Inesperadamente, el claustro volvió a iluminarse por completo.
En aquel momento se le ocurrió el modo de burlar al vigilante. Tomó un pedazo de pan del suelo y, tras empaparlo en el agua que manaba de un surtidor, lo colocó sobre el enrejado.
Las ocas, inquietas, estaban todas fuera de la caseta y se agitaban nerviosas. Una de ellas, tras observar fijamente el trozo de pan que Grieg le ofrecía, se lanzó a toda velocidad graznando con fuerza.
Al instante, las doce ocas restantes hicieron lo mismo.
En el silencio de la noche, la algarabía que formaron fue ensordecedora. La puerta que daba acceso al transepto de la catedral se abrió; de ella salió un guardián, que alarmado se preguntaba a qué se debía aquel estrépito.
Grieg se ocultó detrás de la fuente, protegido de la mirada del guardián por el soporte de piedra coronado por la figura de bronce de Sant Jordi.
Cuando el vigilante llegó a la altura de la caseta de las ocas, para comprobar si aquel alboroto en realidad delataba la presencia de algún intruso, Grieg aprovechó para entrar en la catedral.
Tras recorrer el transepto, el vigilante con el que antes había hablado le abrió el portón que daba a la diminuta Plaça de Sant Iu.
Gabriel Grieg miró el reloj y comprobó que disponía del tiempo justo para acudir a la trascendental cita de la Gran Via con la enigmática y «rubia» Catherine.
Eran las 23.44.
Grieg había conseguido llegar puntual al encuentro con Catherine. Se encontraba en el desconcertante enclave de la ciudad en el que ella le había emplazado la última vez que se separaron, pero seguía sin comprender por qué precisamente allí.
En la confluencia de la Gran Via con la calle Bailen.
Trató de observar con detenimiento los edificios que le rodeaban, buscando percibir alguna construcción que justificase que el lugar elegido para la cita fuese aquél. Se encontraba frente al número 665 de la Gran Via.
Era la hora acordada y Catherine no había acudido.

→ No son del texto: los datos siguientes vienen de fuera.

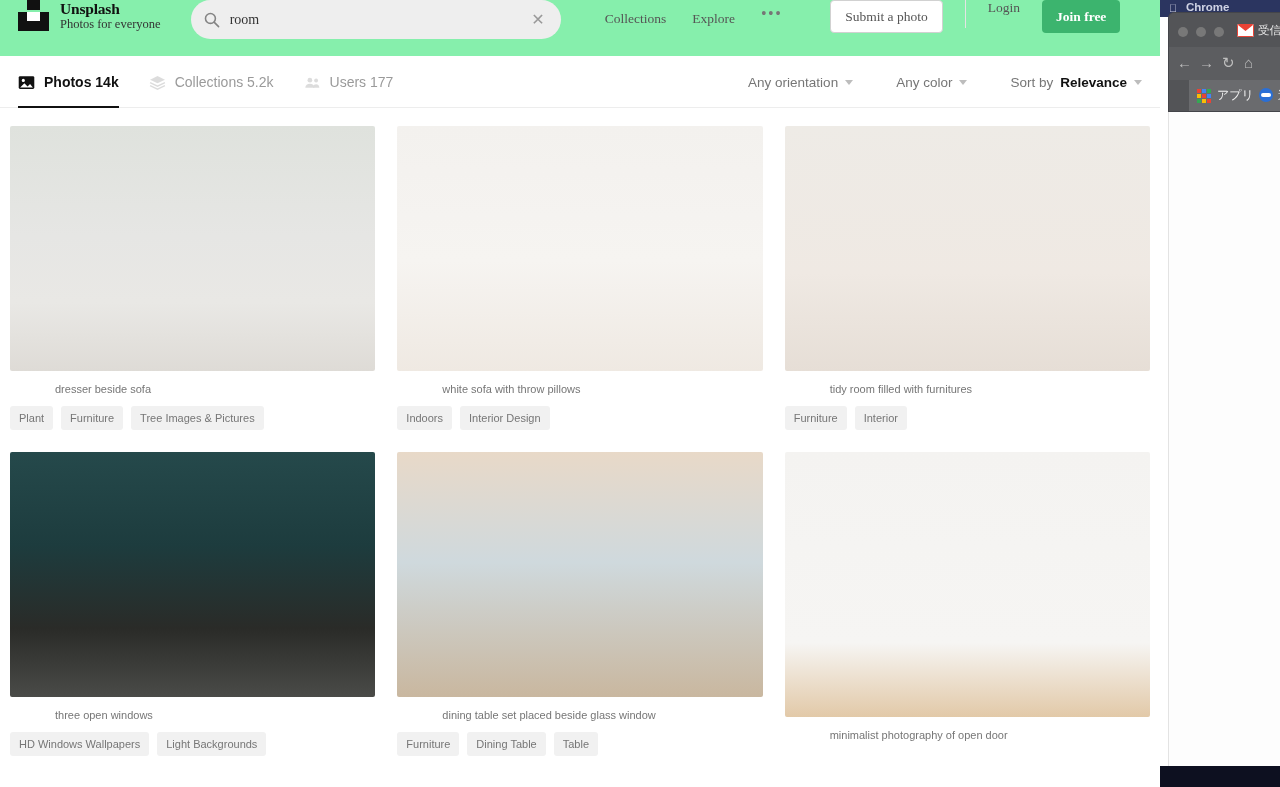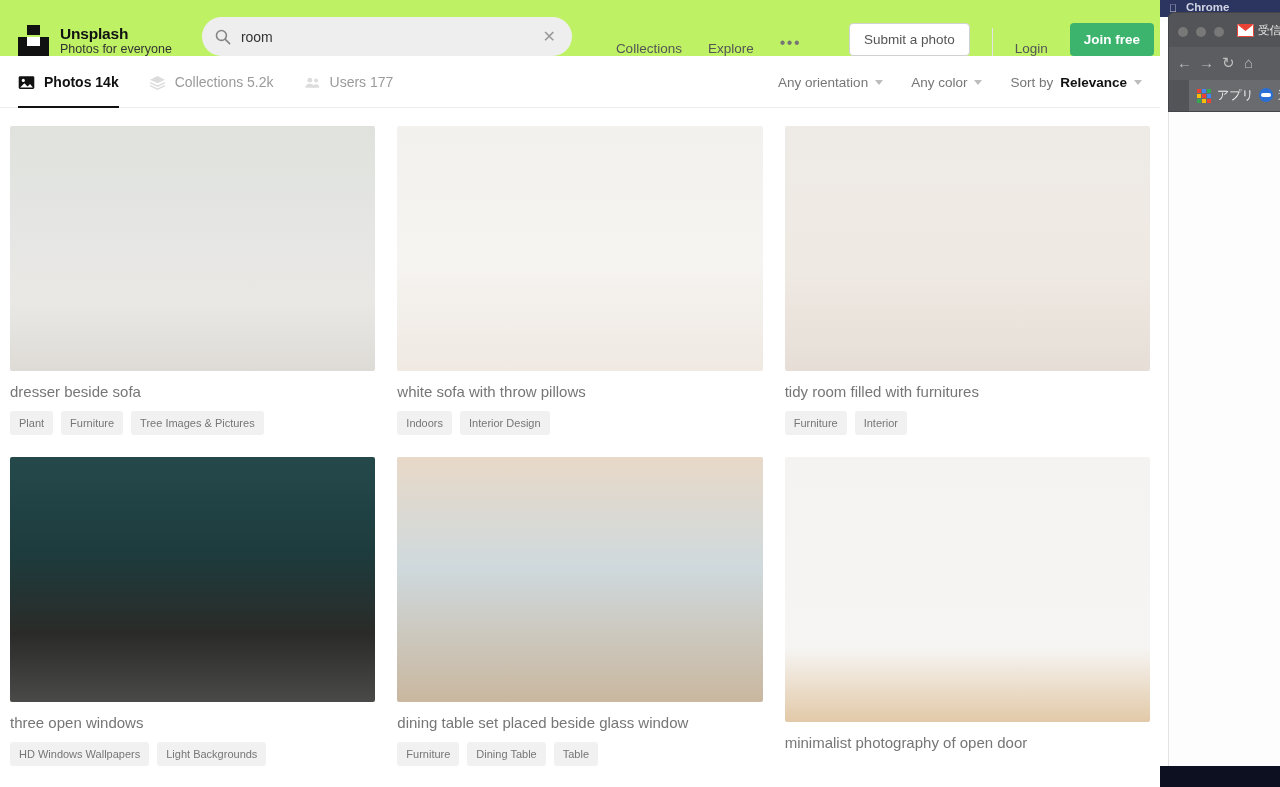"Unsplash" .header { align-items: flex-end -> flex-start; background: #bef264 -> #86efac; font-family: none -> Liberation Serif, serif }
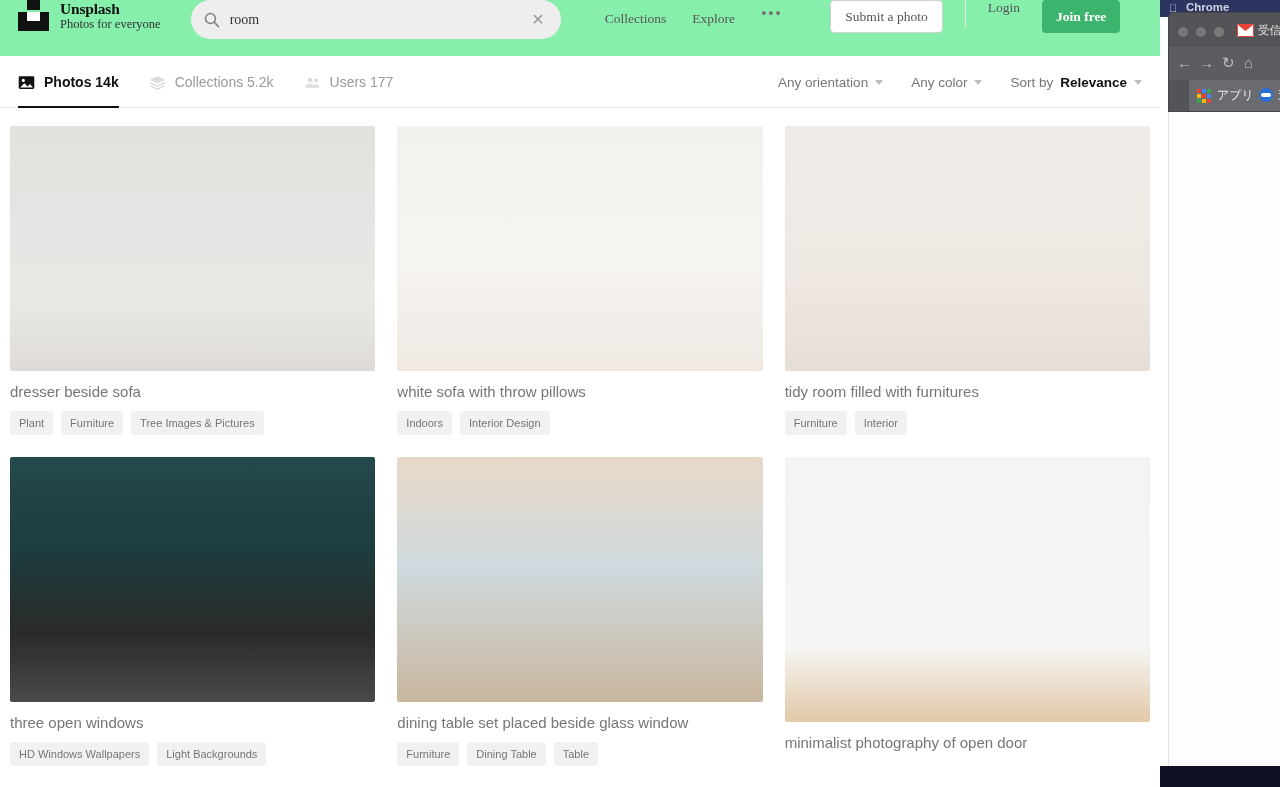"Any orientation" .filters { gap: 28px -> 43px }
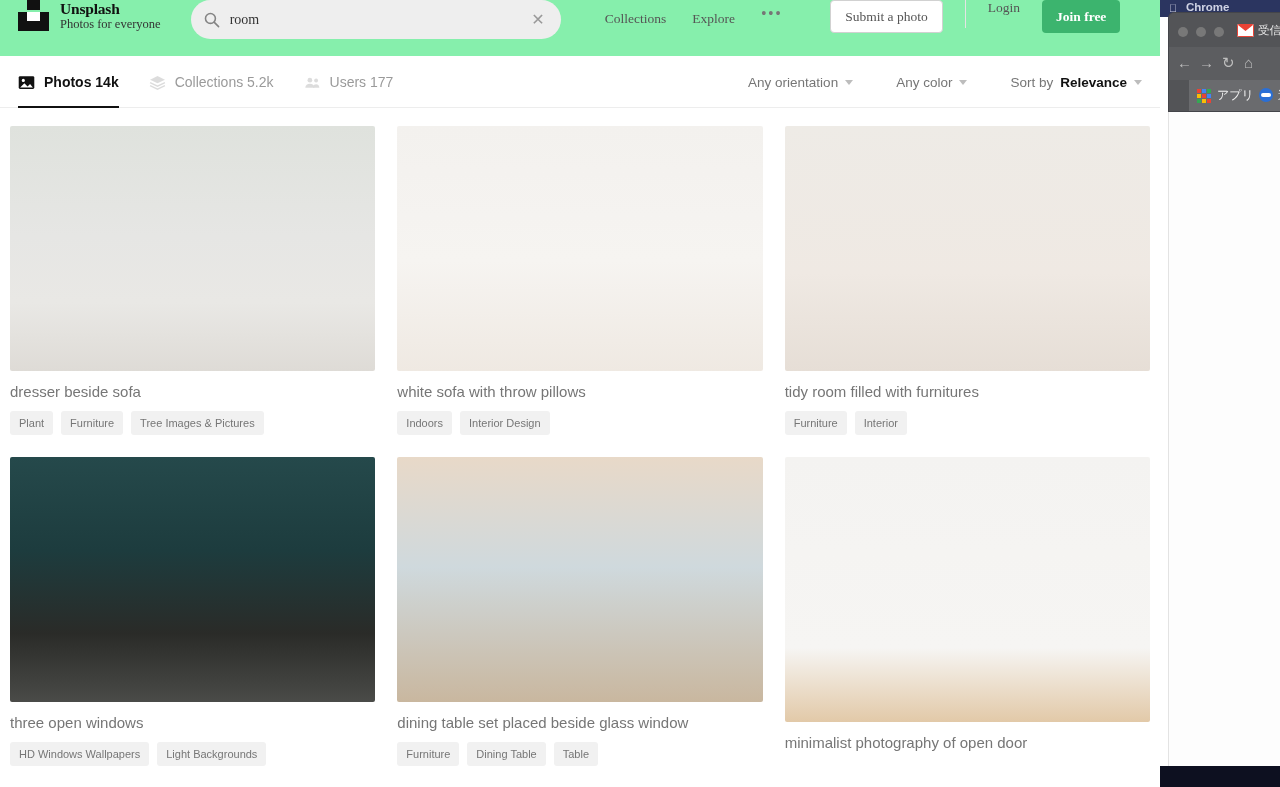"dresser beside sofa" .caption { font-size: 15px -> 11px; margin-left: none -> 45px }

Recordó las últimas palabras que ella le había dicho: «Si no estoy a las doce menos cuarto…, es muy probable que ya no volvamos a vernos nunca más». Grieg sopesó con preocupación si mentía con aquella frase lapidaria; pero no llegó a otra conclusión que no fuese la confirmación de su propia inquietud.
De pronto, comprendió que aquel lugar estaba íntimamente ligado con su actuación en todo el asunto Chartham. A muy escasos metros de allí, entre las calles Bailen y Girona, fue donde Antoni Gaudí i Cornet, poco después de haber cumplido los setenta y cuatro años de edad, fue atropellado por un tranvía de la línea 30, también llamada la de la Cruz Roja, un día 7 de junio de 1926, a las cinco de la tarde.
Grieg pensó en el terrible suceso; en cómo confundieron al genial arquitecto con un mendigo, dejándolo abandonado en la acera, quizás exactamente en el mismo lugar donde él se encontraba en esos momentos.